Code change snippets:

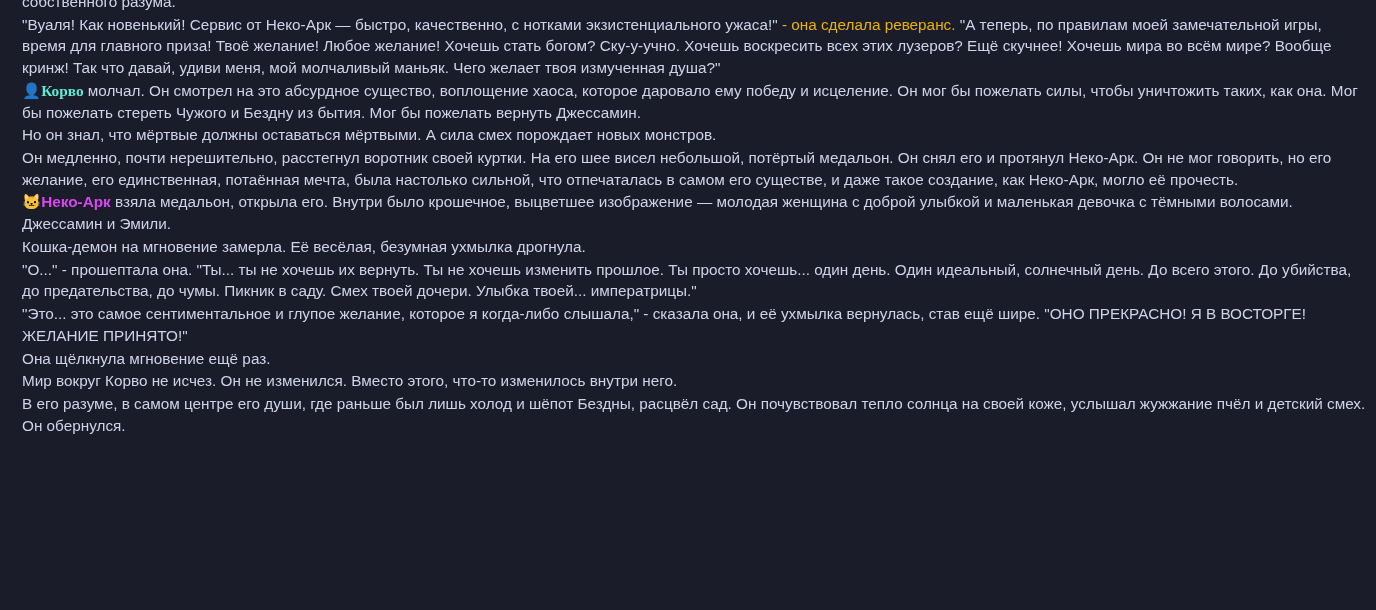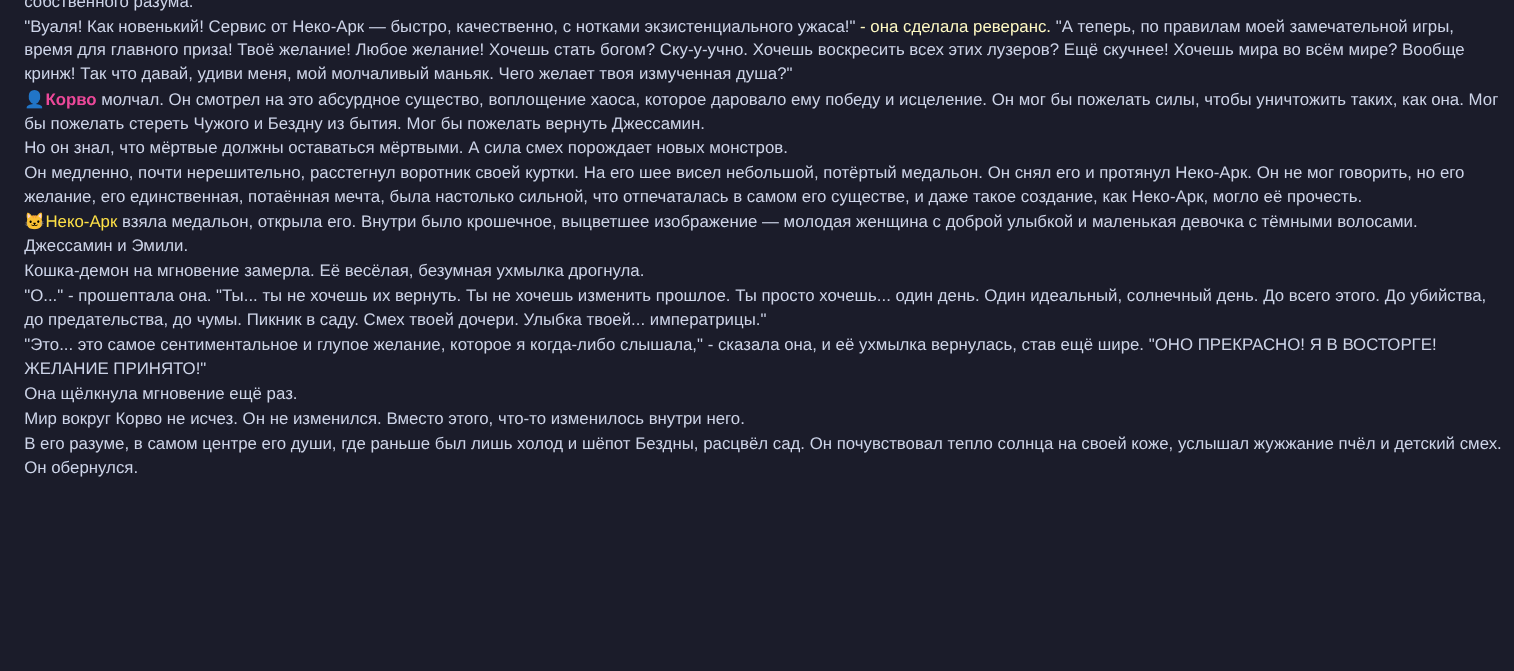--- a/index.html
+++ b/index.html
@@ -39,7 +39,7 @@
     font-weight: normal;
   }
   .name-pink-action {
-    color: #fef9c3;
+    color: #eab308;
   }
   .avatar {
     display: inline-block;

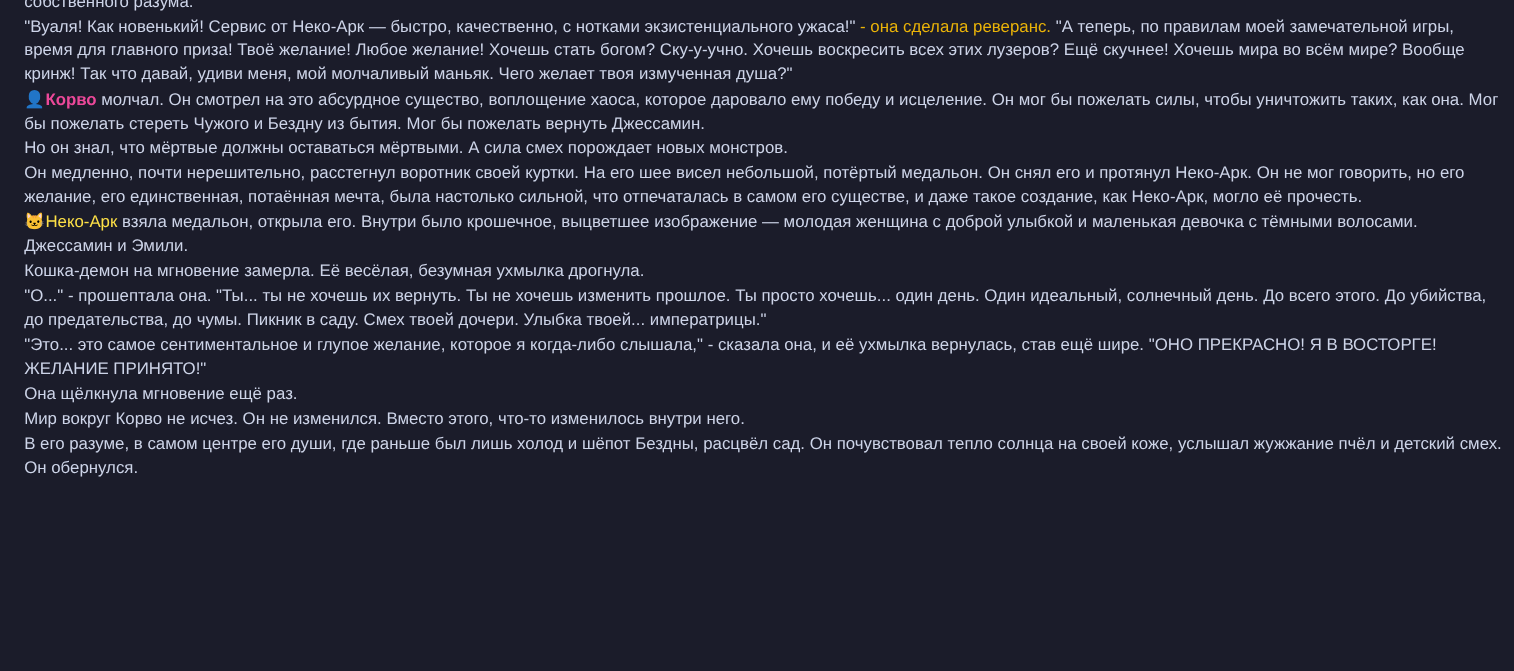--- a/index.html
+++ b/index.html
@@ -31,8 +31,9 @@
     color: #cdd4e8;
   }
   .name-korvo {
-    color: #ec4899;
+    color: #5eead4;
     font-weight: bold;
+    font-family: Liberation Serif, serif;
   }
   .name-neko {
     color: #fde047;

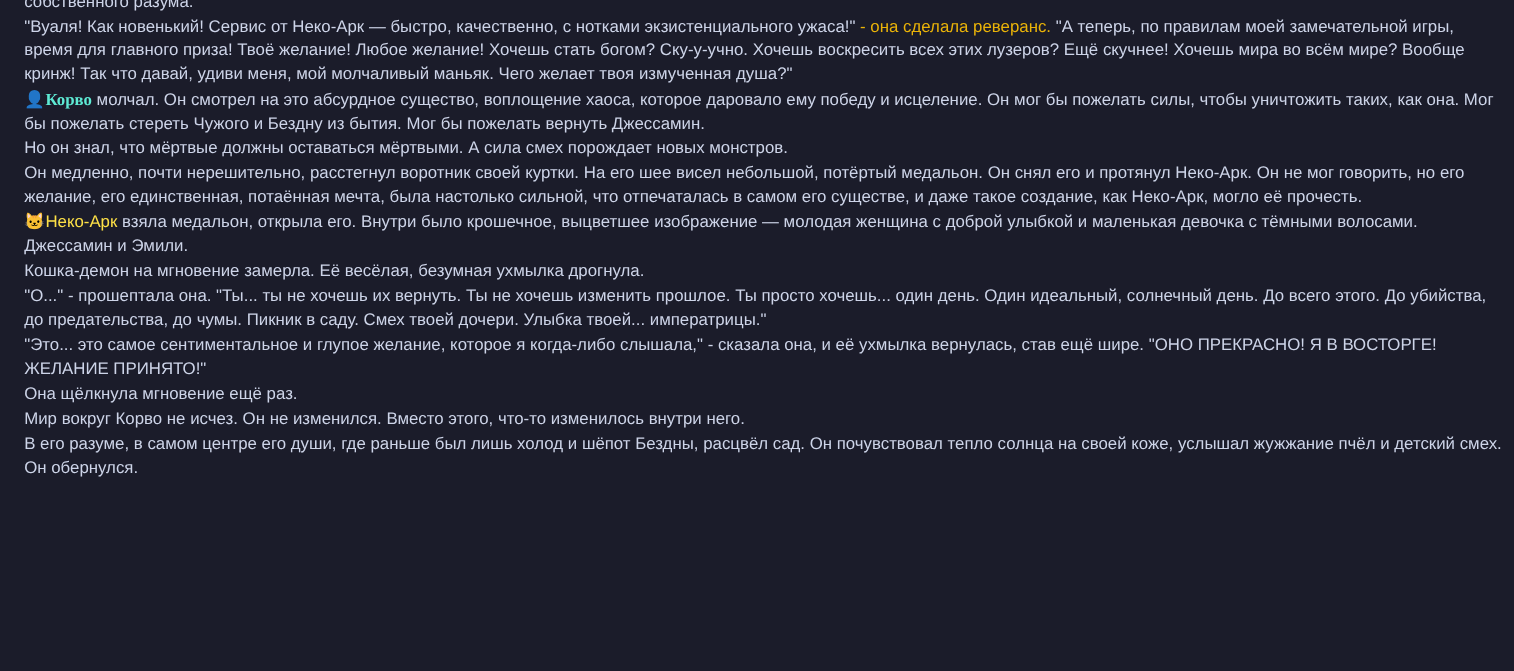--- a/index.html
+++ b/index.html
@@ -36,8 +36,8 @@
     font-family: Liberation Serif, serif;
   }
   .name-neko {
-    color: #fde047;
-    font-weight: normal;
+    color: #d946ef;
+    font-weight: bold;
   }
   .name-pink-action {
     color: #eab308;

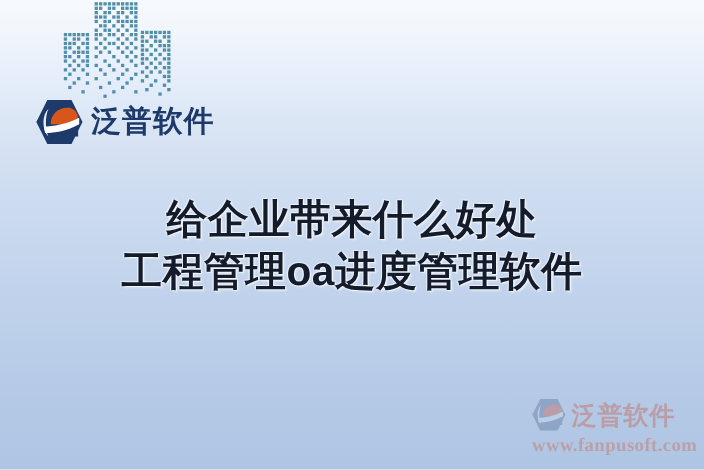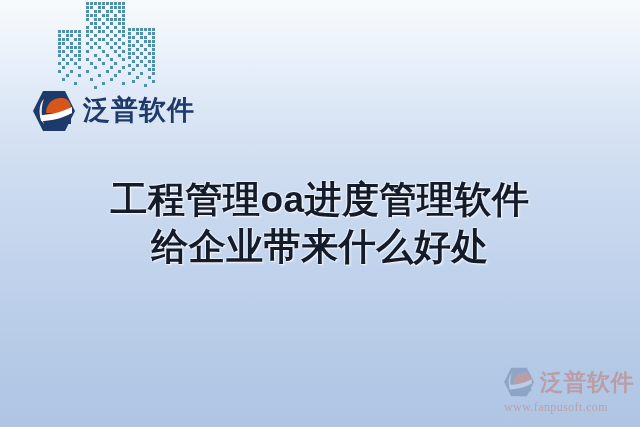--- a/index.html
+++ b/index.html
@@ -388,8 +388,8 @@
   </div>
 
   <div id="headline">
+    <div class="line">给企业带来什么好处</div>
     <div class="line">工程管理oa进度管理软件</div>
-    <div class="line">给企业带来什么好处</div>
   </div>
 
   <div id="watermark">

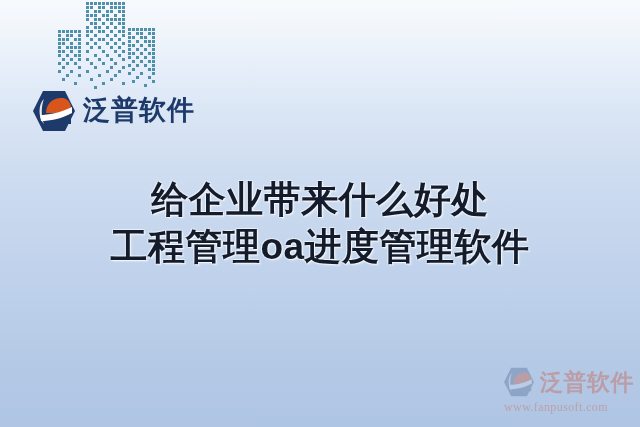--- a/index.html
+++ b/index.html
@@ -129,8 +129,8 @@
     margin-top: 3px;
     margin-left: 2px;
     font-family: "Liberation Serif", "DejaVu Serif", serif;
-    font-size: 12px;
-    font-weight: normal;
+    font-size: 17px;
+    font-weight: bold;
     color: #c57d72;
     letter-spacing: 0.4px;
     white-space: nowrap;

» Task requirements
Your reply must contain each entry exactly as written and no pictures.

» Output for this task
--- a/index.html
+++ b/index.html
@@ -39,7 +39,7 @@
     font-weight: normal;
   }
   .name-pink-action {
-    color: #fef9c3;
+    color: #eab308;
   }
   .avatar {
     display: inline-block;

--- a/index.html
+++ b/index.html
@@ -31,8 +31,9 @@
     color: #cdd4e8;
   }
   .name-korvo {
-    color: #ec4899;
+    color: #5eead4;
     font-weight: bold;
+    font-family: Liberation Serif, serif;
   }
   .name-neko {
     color: #fde047;

--- a/index.html
+++ b/index.html
@@ -36,8 +36,8 @@
     font-family: Liberation Serif, serif;
   }
   .name-neko {
-    color: #fde047;
-    font-weight: normal;
+    color: #d946ef;
+    font-weight: bold;
   }
   .name-pink-action {
     color: #eab308;

--- a/index.html
+++ b/index.html
@@ -388,8 +388,8 @@
   </div>
 
   <div id="headline">
+    <div class="line">给企业带来什么好处</div>
     <div class="line">工程管理oa进度管理软件</div>
-    <div class="line">给企业带来什么好处</div>
   </div>
 
   <div id="watermark">

--- a/index.html
+++ b/index.html
@@ -129,8 +129,8 @@
     margin-top: 3px;
     margin-left: 2px;
     font-family: "Liberation Serif", "DejaVu Serif", serif;
-    font-size: 12px;
-    font-weight: normal;
+    font-size: 17px;
+    font-weight: bold;
     color: #c57d72;
     letter-spacing: 0.4px;
     white-space: nowrap;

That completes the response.